Over the last year, both populists and progressives have urged greater government control of the economy, including the imposition of a formal industrial policy. Both groups argue that an influx of foreign workers and goods made more cheaply overseas stagnate wages at home and result in fewer jobs for Americans.
They’re wrong. Middle class and lower-income workers have done very well over the last few decades, even as trade and immigration increased.
These economic policies that the far left and far right support for boosting wages are doomed to fail, just as they have in the past. Such policies, for instance, prolonged the Great Depression.
A recent article on Alt-M, part of George Selgin’s series on the New Deal, provides a stark reminder of the perils of “progressive” labor policies aimed at boosting wages. One of the most disappointing aspects of the (ephemeral) March 1933 to May 1937 recovery, it notes, was “the persistence of high unemployment.” Even though wages rose sharply during that period and people were spending more money, businesses still were not hiring. More than 20 percent of the labor force remained out of work.

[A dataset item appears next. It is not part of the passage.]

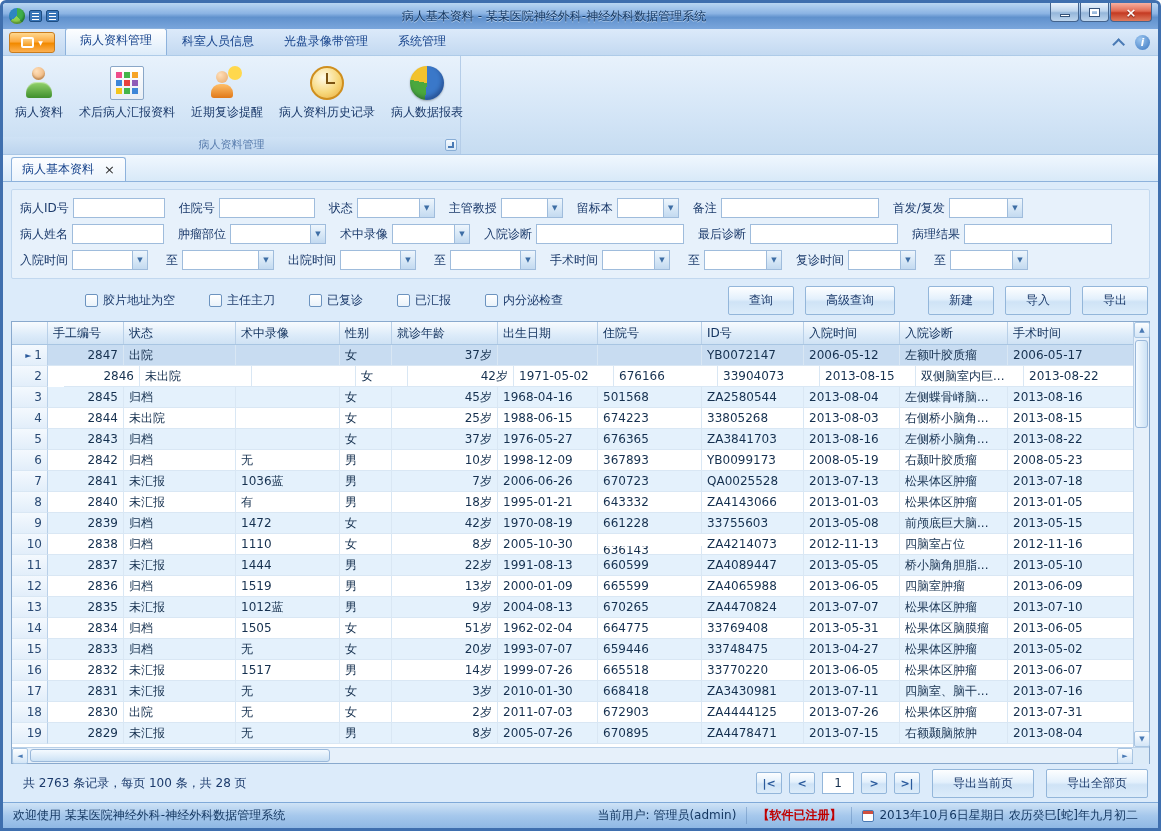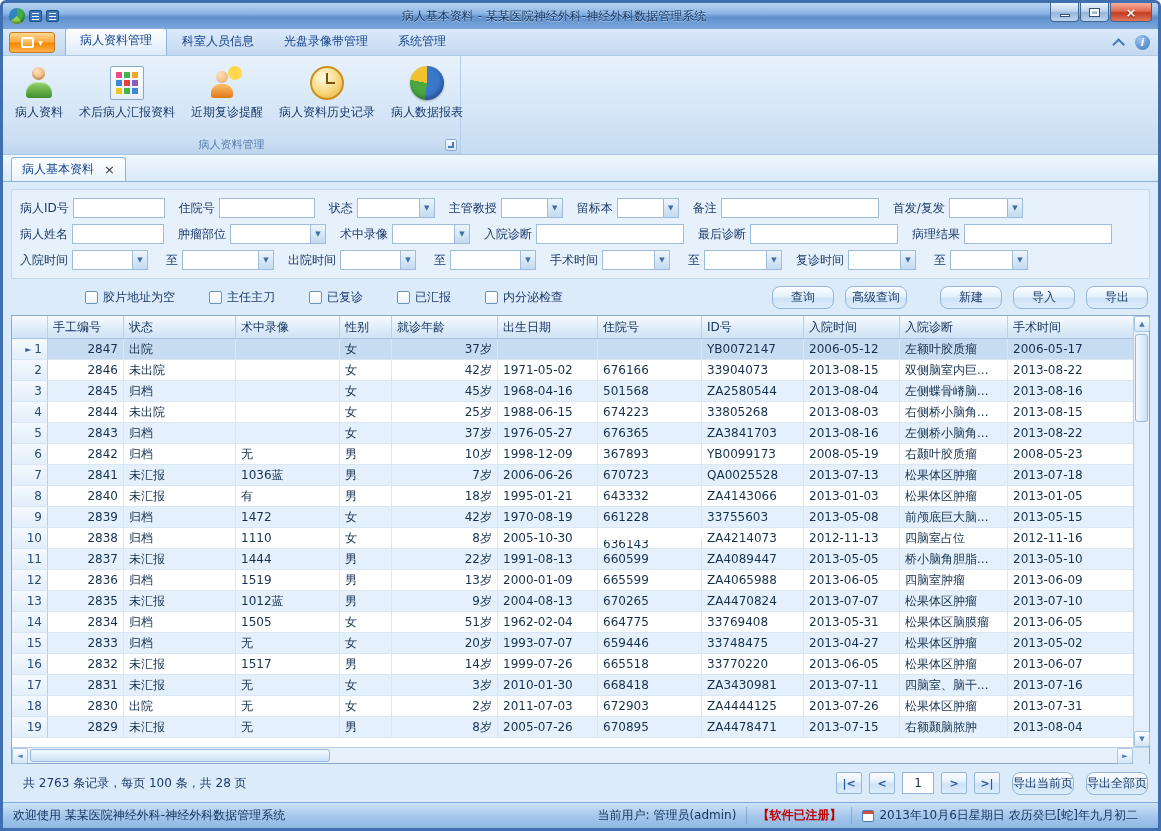"查询" .abtn { border-radius: 8px -> 2px; height: 23px -> 29px; padding: 0 0 -> 0 20px }
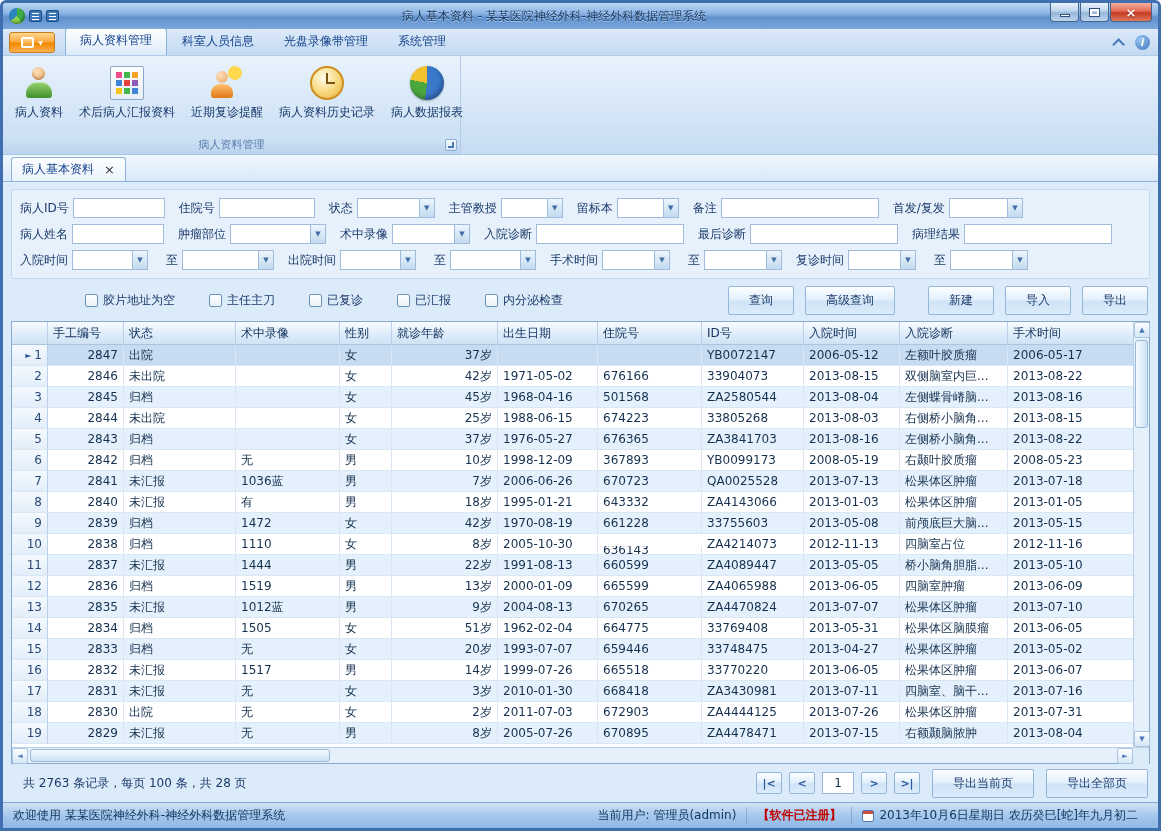"2846" span.gc { margin-left: none -> 16px }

Much of the blame lies with the “codes of fair competition” that were established by the National Industrial Recovery Act (NIRA). The labor codes, particularly, aimed to boost wages and impose standards for overtime pay via regulatory fiat. “Like many people,” the article notes, “FDR believed that higher wage rates would translate into an overall increase in workers’ ‘purchasing power,’ which, by enabling them to spend more, would in turn promote recovery.”
But trying to mandate higher wages regardless of what market conditions dictate is a mug’s game—one that ignores the basic laws of supply and demand. As the post argues: by artificially boosting wage rates, “the codes undermined the employment-generating capacity of increased spending, by reducing the number of jobs any given level of spending could support.”
Of course, there’s more to the failure of the New Deal programs, but the basic idea regarding wages is pretty straightforward: when government imposes higher labor costs on businesses, they do not hire more workers.
This is why minimum wage laws harm workers (especially the most economically vulnerable) and fail to reduce poverty. And the same principle applies to the other types of economic plans favored by populists and progressives. Any policy that imposes above-market costs on businesses for the sake of artificially boosting wages will have similar results.
Restricting immigration, for instance, would (initially) reduce the supply of workers, thus placing artificial upward pressure on wages (holding all other factors constant). But this in no way guarantees that most people will earn more, because businesses will not automatically be able to hire new workers at higher wages – they cannot hold all other factors constant as the economic theory requires.
This is not to say that there should strictly be zero restrictions on trade or immigration—something that most free-market advocates, even Adam Smith, have long acknowledged. There can be legitimate non-economic reasons—such as national security concerns, terrorist threats, or even dependency on government services—for restricting trade or immigration. Nonetheless, the economics are clear: Manipulating the flow of migration or trade to achieve some preconceived wage level is misplaced.
The emphasis on boosting certain kinds of jobs – such as manufacturing jobs – is similarly misplaced, because it assumes that businesses can simply hire more workers to produce whatever goods are no longer being acquired via international trade. It also assumes that: more people want to work in factories; people benefit from paying higher prices; and people do not benefit from having more non-manufacturing and manufacturing-related jobs from which to choose.
These restrictive policies also ignore the positive effects of competition. Isolating American citizens – even those with low skills – from competition with foreign labor and products makes them less productive and leaves them ill-prepared for the many economic challenges and opportunities that shape our lives.
A Wisconsin manufacturer actually bolstered this point in a speech at the Republican National Convention, albeit inadvertently. The entrepreneur said that her company had lost almost half of its business “to China” before the Trump administration imposed restrictive trade policies. But as she describes how her company survived, it doesn’t appear to have anything to do with those restrictions:
We are tenacious and we’re creative. We took a risk and purchased a 3D printer. 3D printing technology allows us to do things that China can’t. Now, we can take a customer’s idea from sketch to sample to production in just a few weeks. This opened up new opportunities for us.
In other words, the competition forced the company to become stronger; they specialized their processes and found new ways to provide what customers wanted. In the end, just as economic theory predicts, the positive (productivity enhancing) effects from trade ended up outweighing the negative (job displacing) effects. That’s why a free-enterprise system works.
As the Heritage Foundation recently reiterated in True North: The Principles of Conservativism, “America’s economy and the prosperity of individual citizens are best served by a system of free enterprise, with special emphasis on economic freedom, private property rights, and the rule of law. This system is best sustained by policies promoting free trade and deregulation, and opposing government interventions in the economy that distort markets and impair innovation.”
People are not cogs in an economic machine. Treating them as though they were always ends badly. The idea that government can optimize workers’ welfare by raising wages to some particular level might seem comforting, but centuries of such efforts have proved it is a fantasy.